His op-ed in Sunday's Tribune, acknowledging the dedication of teachers and need for the administration and union "to see each other as allies, not adversaries," sounded a better note.
Better still would be an announcement from both sides that they're calling off the ad war — the union is making a similar though far smaller effort on the airwaves — and diverting those funds toward, say, buying window air conditioners for sweltering classrooms or paying for tutors, social workers or basic supplies.

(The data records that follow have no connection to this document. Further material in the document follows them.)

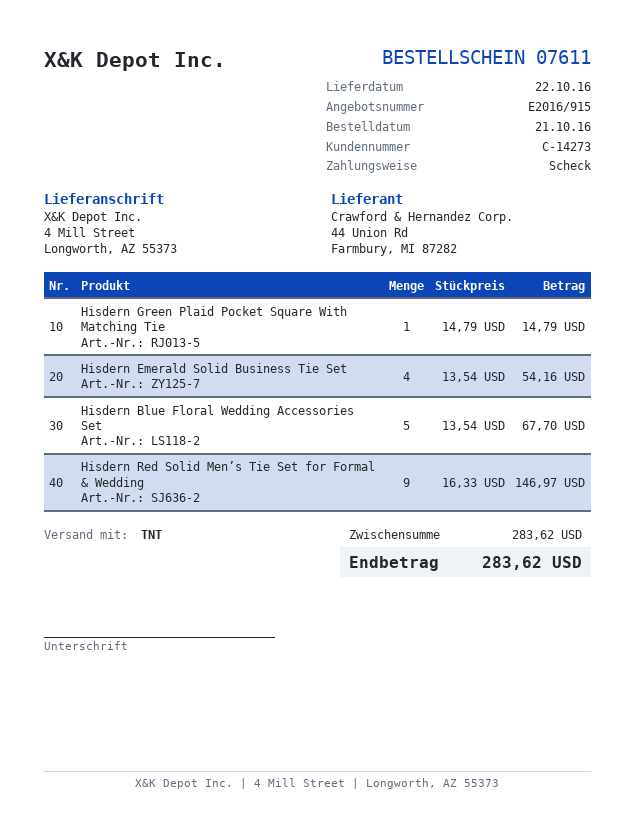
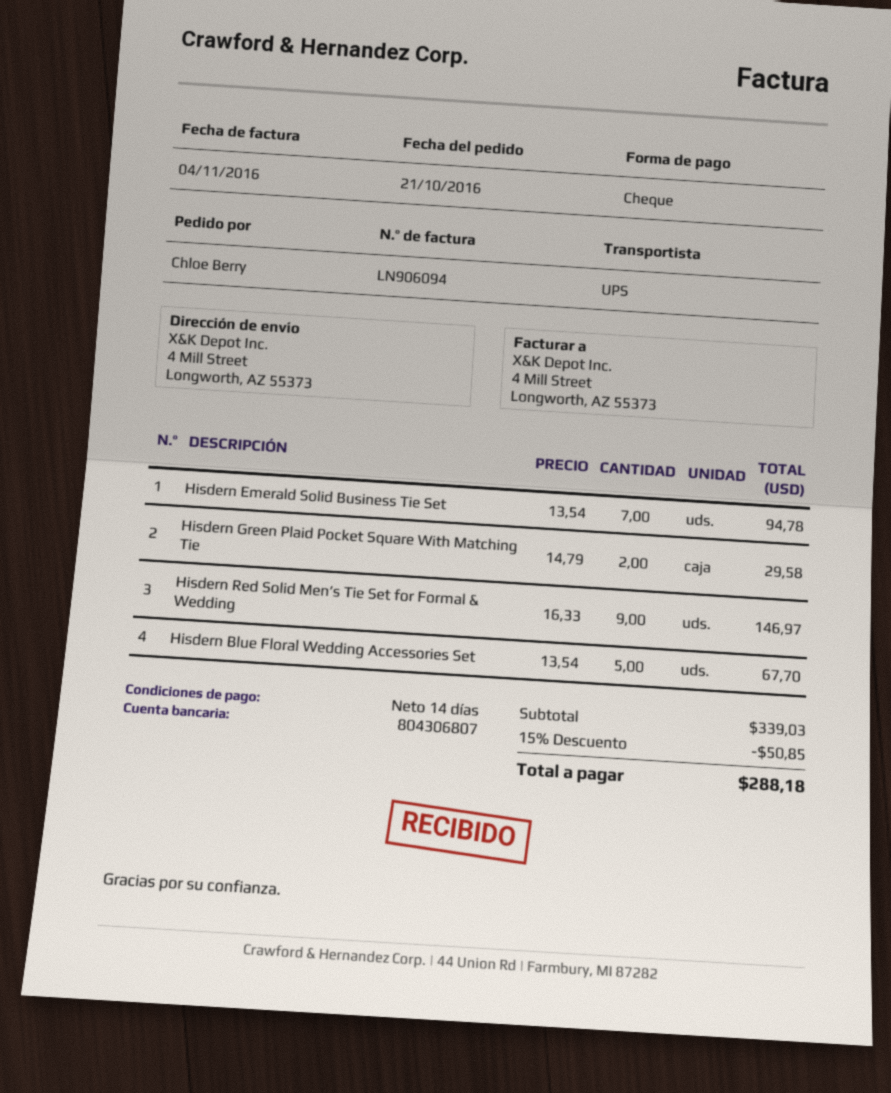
shipping method: TNT -> UPS
Hisdern Green Plaid Pocket Square With Matching Tie: 1 x 14.79 = 14.79 -> 2 x 14.79 = 29.58
Hisdern Emerald Solid Business Tie Set: 4 x 13.54 = 54.16 -> 7 x 13.54 = 94.78
subtotal: 283.62 -> 339.03
discount: none -> 15% = 50.85
total: 283.62 -> 288.18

Because the real question now isn't which side won — the game is over, the numbers on the scoreboard are blurry — but where do we go from here?
The winners will be those who decide to stop angling for advantage and start working together, setting aside their well-aired grievances and at least giving voice to the spirit of collaboration.
Run, Jesse Jr., run!
It will be an affront to democracy, a vile insult to the voters in Illinois' 2nd U.S. Congressional District if ailing U.S. Rep. Jesse Jackson Jr. drops his bid for re-election and retires from politics before the November election.
Which is why I fully expect it to happen.
Jackson is clearly in a bad way. He's been on medical leave since early June battling bipolar disorder, and his people just announced that he's selling his home in Washington, D.C., in order to pay medical bills. There's much talk and concern that he's no longer able to serve in the House.
And while I hope that's not true and that his condition stabilizes enough to allow him to return to a productive life, I fear that, if it is true, he'll bow out shortly before the election and allow Democratic Party bosses (led by Cook County Assessor Joe Berrios) to handpick a replacement for him on the ballot. That person would be an easy winner in a very safe Democratic district.
It will be best for the voters if Jackson stays in, then resigns if he must after his inevitable victory so that a field of candidates can vie for the seat in a special election.
I'm guessing, therefore, that the pressure now on him to resign is intense.
And because what's best for the voters is so seldom on the political agenda, I'm not optimistic that he'll hang on.